---
```{r global_options, include=FALSE}
library(knitr)
opts_chunk$set(fig.align="center", fig.height=4, fig.width=6)
library(ggplot2)
theme_set(theme_bw(base_size=12))
library(dplyr)
```
##Homework 6
*Enter your name and EID here*
**This homework is due on Mar. 7, 2017 at 7:00pm. Please submit as a PDF file on Canvas.**
*For this homework you will use the `wine` data set. We are only interested in samples from cultivar 1 and 2, so we have removed samples from cultivar 3. The `wine` data set contains concentrations of 13 different chemical compounds (`chem1`-`chem13`) in 130 samples of wines grown in Italy.
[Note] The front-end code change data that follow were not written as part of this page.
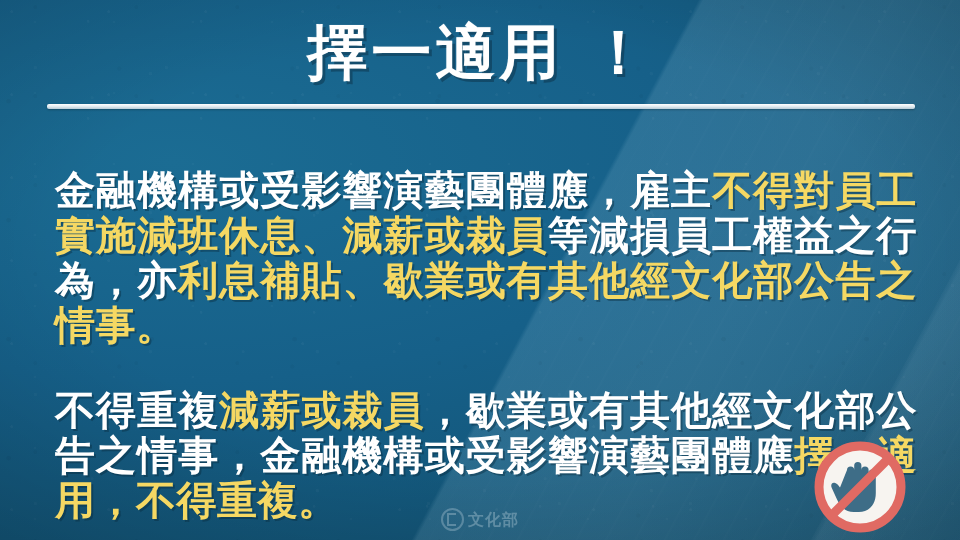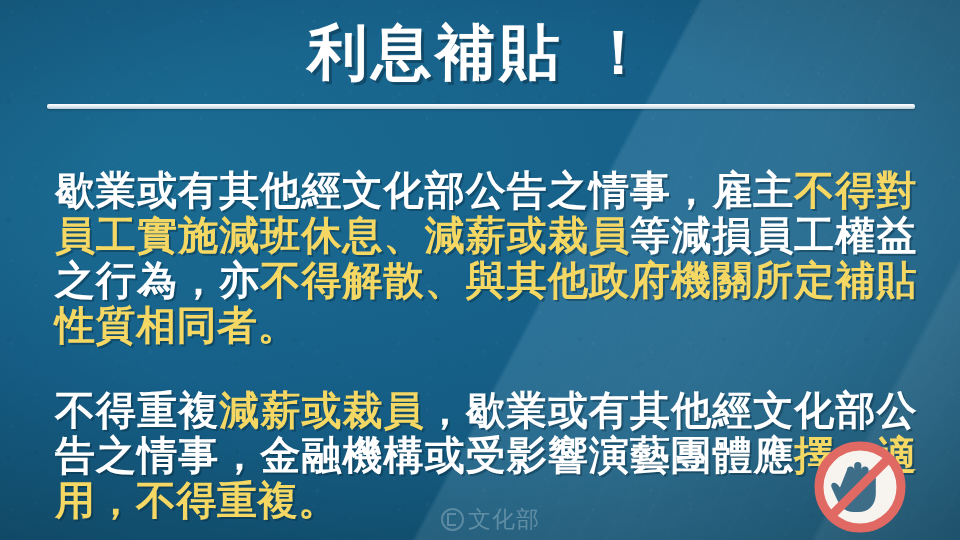--- a/index.html
+++ b/index.html
@@ -196,7 +196,7 @@
   <div class="bg-speckle"></div>
   <div class="bg-vignette"></div>
 
-  <div class="title">利息補貼 ！</div>
+  <div class="title">擇一適用 ！</div>
 
   <div class="divider"></div>
 

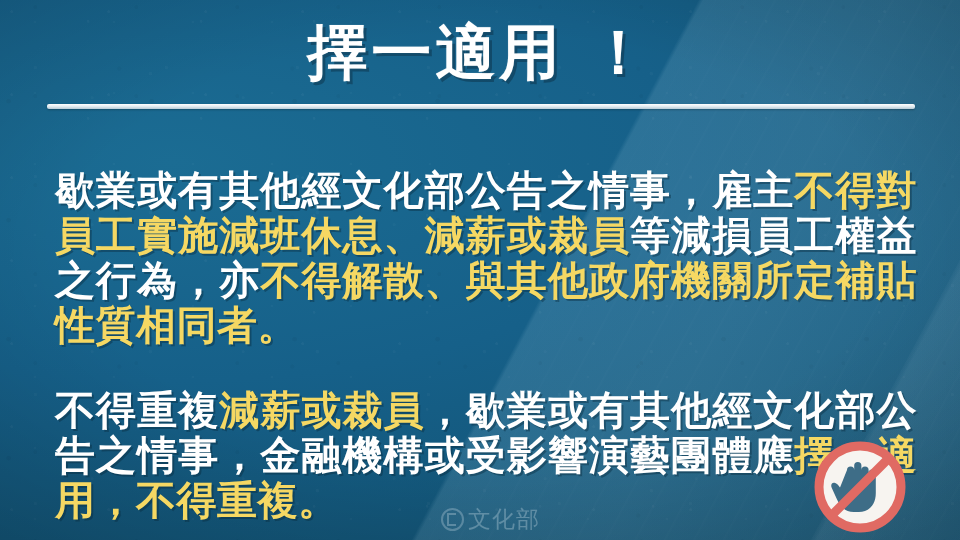--- a/index.html
+++ b/index.html
@@ -201,7 +201,7 @@
   <div class="divider"></div>
 
   <div class="body">
-    <p class="para"><span>歇業或有其他經文化部公告之情事，雇主</span><span class="hl">不得對員工實施減班休息、減薪或裁員</span><span>等減損員工權益之行為，亦</span><span class="hl">不得解散、與其他政府機關所定補貼性質相同者。</span></p>
+    <p class="para"><span>金融機構或受影響演藝團體應，雇主</span><span class="hl">不得對員工實施減班休息、減薪或裁員</span><span>等減損員工權益之行為，亦</span><span class="hl">不得解散、與其他政府機關所定補貼性質相同者。</span></p>
     <p class="para"><span>不得重複</span><span class="hl">減薪或裁員</span><span>，歇業或有其他經文化部公告之情事，金融機構或受影響演藝團體應</span><span class="hl">擇一適用，不得重複。</span></p>
   </div>
 

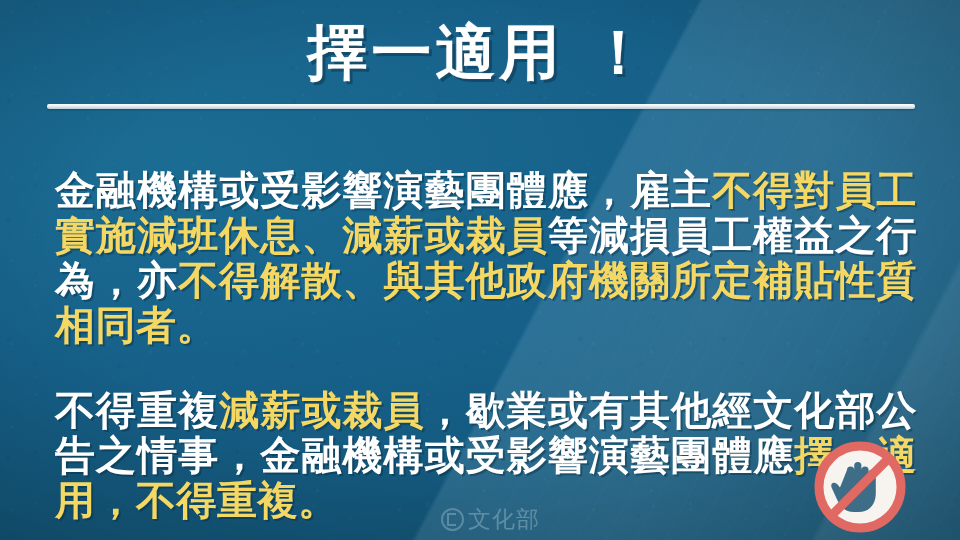--- a/index.html
+++ b/index.html
@@ -201,7 +201,7 @@
   <div class="divider"></div>
 
   <div class="body">
-    <p class="para"><span>金融機構或受影響演藝團體應，雇主</span><span class="hl">不得對員工實施減班休息、減薪或裁員</span><span>等減損員工權益之行為，亦</span><span class="hl">不得解散、與其他政府機關所定補貼性質相同者。</span></p>
+    <p class="para"><span>金融機構或受影響演藝團體應，雇主</span><span class="hl">不得對員工實施減班休息、減薪或裁員</span><span>等減損員工權益之行為，亦</span><span class="hl">利息補貼、歇業或有其他經文化部公告之情事。</span></p>
     <p class="para"><span>不得重複</span><span class="hl">減薪或裁員</span><span>，歇業或有其他經文化部公告之情事，金融機構或受影響演藝團體應</span><span class="hl">擇一適用，不得重複。</span></p>
   </div>
 

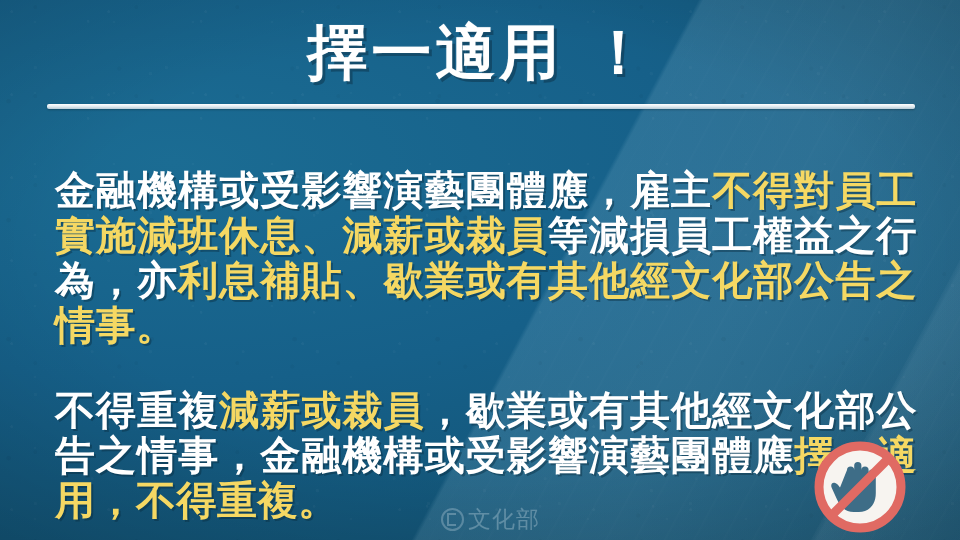--- a/index.html
+++ b/index.html
@@ -175,8 +175,8 @@
     border-bottom: 2.5px solid rgba(235,245,250,0.9);
   }
   .wm-text {
-    font-size: 23px;
-    font-weight: 400;
+    font-size: 16px;
+    font-weight: 700;
     color: rgba(238,247,252,0.92);
     letter-spacing: 1px;
     line-height: 19px;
Each row is a different sample of wine, and the data set now contains just two different cultivars (`cultivar`) of wine.*
```{r}
wine <- read.csv("http://wilkelab.org/classes/SDS348/data_sets/wine.csv", colClasses = c("cultivar" = "factor")) %>% filter(cultivar != 3)
head(wine)
```
###Problem 1
**A. (1 pt)** *Make a logistic regression model that predicts the cultivar from the concentrations of **three chemical compounds of your choosing** (not all of them!) in the `wine` data set. Show the summary (using `summary`) of your model below.*
I choose ...
```{r}
# your R code goes here
```
**B. (1 pt)** *Make a plot of the fitted probability as a function of the linear predictor, colored by cultivar.*
```{r}
# your R code goes here
```
**C. (3 pts)** *Choose a probability cut-off for classifying a given sample of wine as cultivar 1 or cultivar 2. State the cut-off that you chose. Calculate the **true positive rate** and **false positive rate** and interpret these rates in the context of the `wine` data set. Your answer should mention something about cultivars and the three chemical compounds you chose in part A.*
I choose ...
```{r}
# your R code goes here
```
Your answer goes here. 2-3 sentences only.
###Problem 2
**A (1pt).** *Using the `calc_ROC` function below (which we also used in class), plot an ROC curve for the model that you created in Problem 1A. Does the model perform better than a model in which you randomly classify a wine sample as cultivar 1 or cultivar 2? Explain your answer in 1-2 sentences.*
```{r}
calc_ROC <- function(probabilities, known_truth, model.name=NULL)
{
outcome <- as.numeric(factor(known_truth))-1
pos <- sum(outcome) # total known positives
neg <- sum(1-outcome) # total known negatives
pos_probs <- outcome*probabilities # probabilities for known positives
neg_probs <- (1-outcome)*probabilities # probabilities for known negatives
true_pos <- sapply(probabilities,
function(x) sum(pos_probs>=x)/pos) # true pos. rate
false_pos <- sapply(probabilities,
function(x) sum(neg_probs>=x)/neg)
if (is.null(model.name))
result <- data.frame(true_pos, false_pos)
else
result <- data.frame(true_pos, false_pos, model.name)
result %>% arrange(false_pos, true_pos)
}
# your R code goes here
```
Your answer goes here. 2-3 sentences only.
**B. (4 pts)** *Choose a new set of predictor variables (different from the variables that you chose in Problem 1A), and create a logistic regression model. Plot an ROC curve for your newly-created model and, on the same plot, add an ROC curve from your model in Problem 1A. What can you conclude from your plot? Which model performs better and why? Support your conclusions **with AUC values for each model**.*
I choose ...
```{r}
# your R code goes here
```
Your answer goes here. 1-2 sentences only.